# securing log loads



## nomis45mm (Oct 5, 2008)

After a rainy saturday with nothing to do, i now have 2 new flat cars & a home built logging skel.

Just need to add the finishing touches to them now.

Question is....

...how would a rustic 3' gauge logging operation secure their loads?

I have had a hunt on google, but none of the pics that i can find are very clear.

I have added stops on the outer edges of the skel, and i plan to add some tie down rings as well.

Would logs be chained / roped / just loose?

Would the flat cars have stops on their edges as well?

Any pics would be much appreciated, not too many full size prototypes to consult here in the UK!


----------



## Dougald (Jan 2, 2008)

It depends to some extent on the exact equipment in use and the custom of the area in which the logging is done.

In the far west where giant trees were initially available, one log was a load ... these were most often transported on disconnects or log bunk flats and quite often no chains were used.

In both east and west for loads of smaller logs, the log bunk (or disconnect) saddle for holding logs was augmented with chain to keep logs from moving. In the east, the chain was tightened by reserving the last log till the chain was snugged by hand, then setting the log on the top to tighten the chain further. I have never seen a photo which showed this practice in use in the west where a ratchet arrangement seems to have been the more normal approach. Again, this may be due to the logs being larger generally on the west coast..

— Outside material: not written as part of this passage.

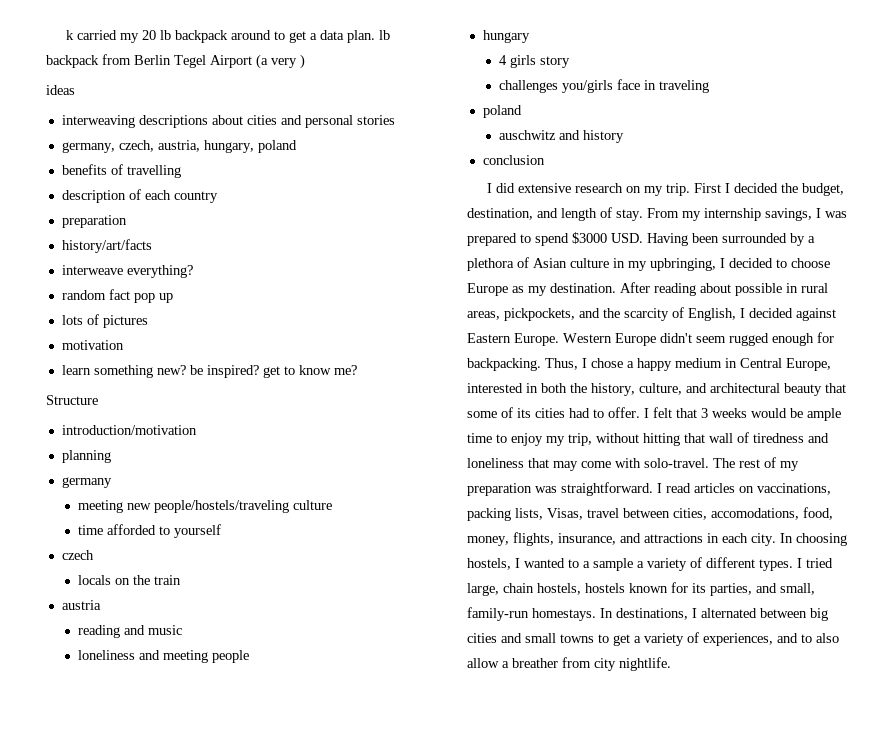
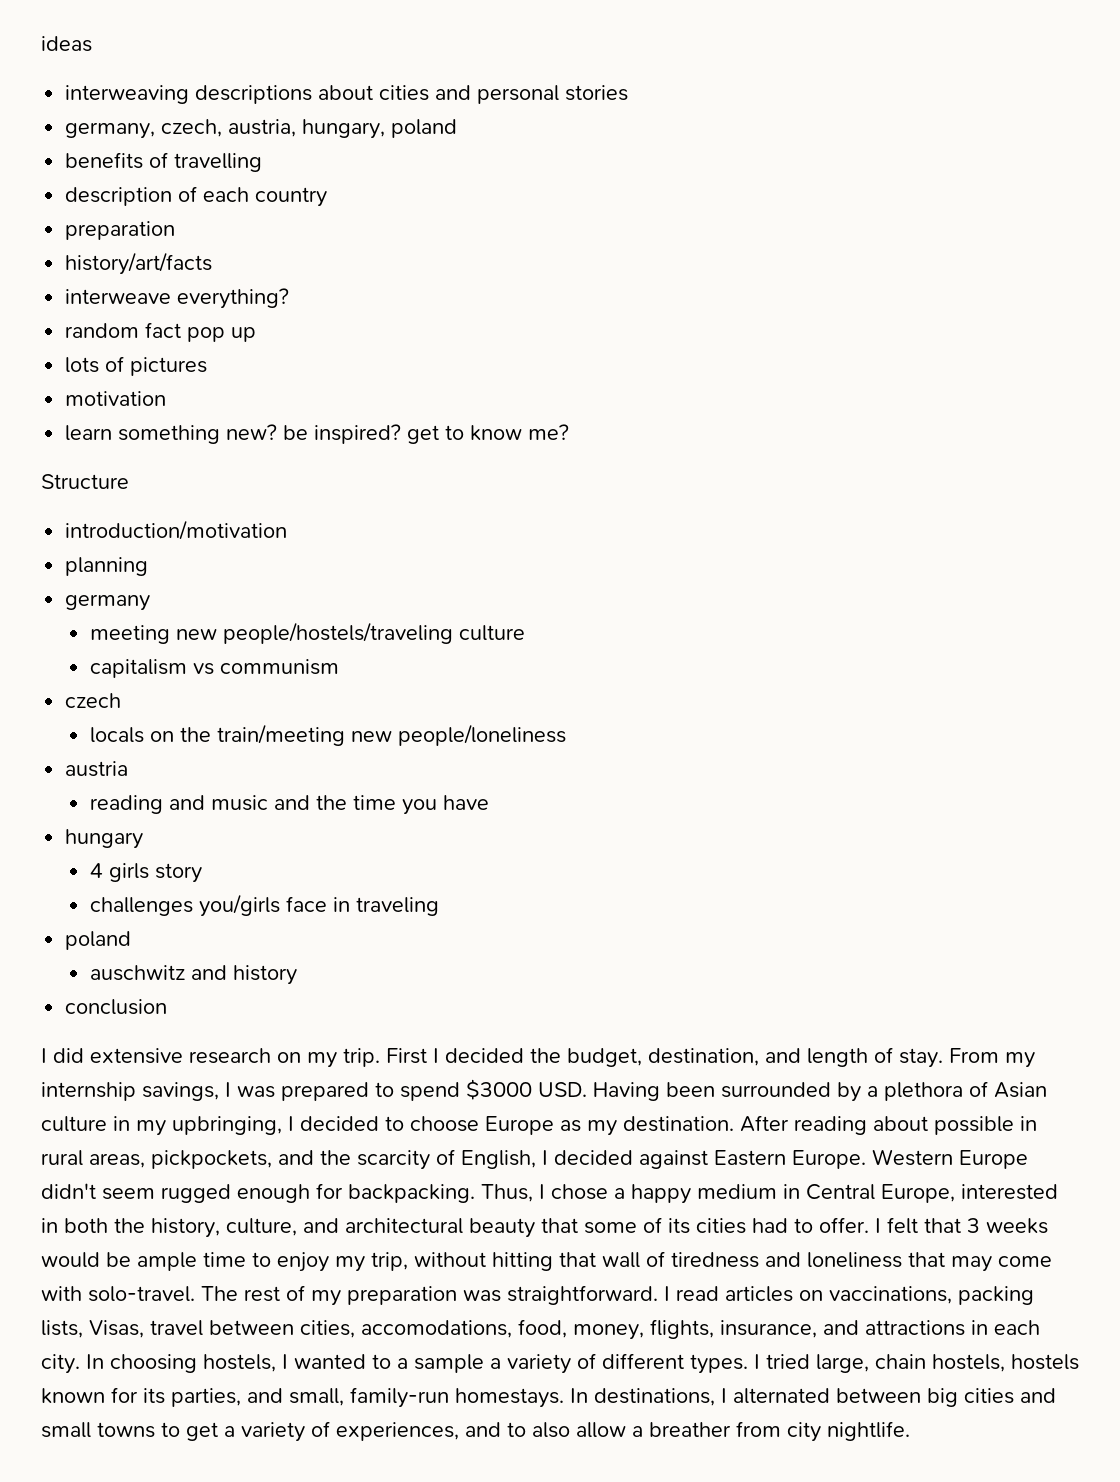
[66,30,391,43] [46,54,305,69] k carried my 20 lb backpack around to get a data plan. lb backpack from Berlin Tegel Airport (a very ) // -> (41, 44) none
[78,524,222,538] time afforded to yourself -> [89,659,339,678] capitalism vs communism
[154,575,182,585] train -> [216,724,566,746] train/meeting new people/loneliness
[78,650,250,663] // loneliness and meeting people -> [273,795,489,815] and the time you have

Regular flat cars (with stakes) were seldom used in the lumber business for moving logs but were the usual choice along with gons for moving either cordwood or small logs for pulp or charcoal/chemical production. Especially in the east and American midwest, pulp and charcoal were major businesses even after all the big trees were initially logged off for timber. Pulp and paper in particular continues to this day as a major customer of railroads in both the movement of logs and the shipment of chemicals in and finished paper out.

Regards ... Doug


----------



## GNSteamer (Jan 16, 2008)

You can buy G-scale chain from Ozark Miniatures one of our sponsors here. It may or may not be already blackened. But yes, logs were secured to their respective cars with chain and a levered tensoner.


----------



## Dave Meashey (Jan 2, 2008)

About 20 years ago I built these HO log cars. I was "doing it on the cheap." I used Athearn boxcar frames for the basic skeleton frame. I used code 100 rail for the Barnhart loader track. I used trucks left over after converting some AHM Grass River RR Barnhart loader log cars to Kadee couplers, and some brake wheels - also Athearn parts - I think. I used chain from my daughters' broken costume necklaces for the log chains. To keep the chains taunt, I hid coiled tensioning springs on the underside of the frame. My digital camera is not that good, but you can just see them in the second photo.

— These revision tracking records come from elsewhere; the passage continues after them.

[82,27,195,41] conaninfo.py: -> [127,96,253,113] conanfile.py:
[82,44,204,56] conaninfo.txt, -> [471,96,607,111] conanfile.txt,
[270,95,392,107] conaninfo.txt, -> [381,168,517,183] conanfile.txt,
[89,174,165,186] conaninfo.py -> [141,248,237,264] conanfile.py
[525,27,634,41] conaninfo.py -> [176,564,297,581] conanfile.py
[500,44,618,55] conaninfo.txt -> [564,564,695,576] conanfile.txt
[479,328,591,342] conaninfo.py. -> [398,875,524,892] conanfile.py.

You can do something similar in large scale. The tensioning springs should probably be slightly larger. Springs like that can probably be found in the Micro Mark catalog. The chains and slack adjusters can go above the frame, and the real work can be done by the springs under the frame.

Just a thought.

Yours,
David Meashey
Roanoke, VA


----------



## Fritz (Jan 11, 2008)

Hi,

When studying old pictures of the logging industrie, e.g. from the Darius Kinsey collection, I seldom see securing chains on log loads.
They have adjustable logging bunks and the logs seem to stay in place by pure friction and gravity.

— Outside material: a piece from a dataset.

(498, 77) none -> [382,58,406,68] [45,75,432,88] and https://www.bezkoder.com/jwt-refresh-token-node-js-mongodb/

Huge single logs were held in place with smaller logs at the bottom





























In Europe, where logging lines are mainy on 750/760 or 600mm gauge, they use trucks with foldable stakes.












The stakes were secured by chains, when folded up.

One problem with using real wood is the weight. One of this huge logs weighs about two (US) pounds. There are not many locos offered, which can pull long rakes of this loaded wagons. If you go to Chris Walas homepage, he wll teach you there, how to make lightweight logs brom blue foam. 


Have Fun

Fritz / Juergen





i


----------



## Guest (Oct 10, 2008)

when i need chains, i go to the drugstore. 
many rubber-teats for babies come with chains. 
after being coloured with felt tipped markers they look fine.


----------



## Fritz (Jan 11, 2008)

Hi,

Over here they are selling all kinds of chains at the hardware shops for about 2 Euro for a Meter. If I need finer ones, I visit the model ship shop.










For rope, the rusty stuff in the above picture, I use a pipe cleaner and burn the fur off. Loks good on loco bells or whistles.

Have Fun

Fritz / Juergen


----------



## jimtyp (Jan 2, 2008)

Fritz, nice tip on the pipe cleaners, thanks! Also, nice info above on the folding stakes and the smaller logs holding the larger log in place. Makes perfect sense but I don't think I would have thought of that on my own. I would have to question your selection of a particular logger in that first photo above, could cause some distractions and get other loggers killed ;-)


----------



## Fritz (Jan 11, 2008)

Well, don´t worry about the hamster. The loggers are accustomed to his presense. The young lady is a diver, as you can tell by her googles. Just in case a logger falls into the pond. I think, the fishes about 50 or 60 of them out of th water every day. 

Here is a pair French logging trucks on the unusual gauge of 700 mm (approx 2 feet, 4 inches) 










As a matter of fact, the line was built after the Fanco-Prussian War 1871. The Germans had occupied that part of France (Alsace) until 1918.
Today it is a 20km museum line.

Have Fun

Otter 1 / Juergen


----------



## cephius (Jan 10, 2008)

Nomis,

The book _Minnesota Logging Railroads_ by Frank A. King has hundreds of photos of logging trains from the turn of the last century. In every case the logs are chained to the cars. Here's two examples.




















Ozark Minitures has great chains and chain parts, tools for logging. I used these parts to secure this flatbed load:









Dave


----------



## Fritz (Jan 11, 2008)

Hi, 

One of the best pages regarding US logging practise is this : http://www.steaminthewoods.com/ 
Hundreds of pictures. 

Have Fun 

Fritz / Juergen


----------



## trainbuffjr (Jan 11, 2008)

Those log cars look great Fritz! How did you weather them.


----------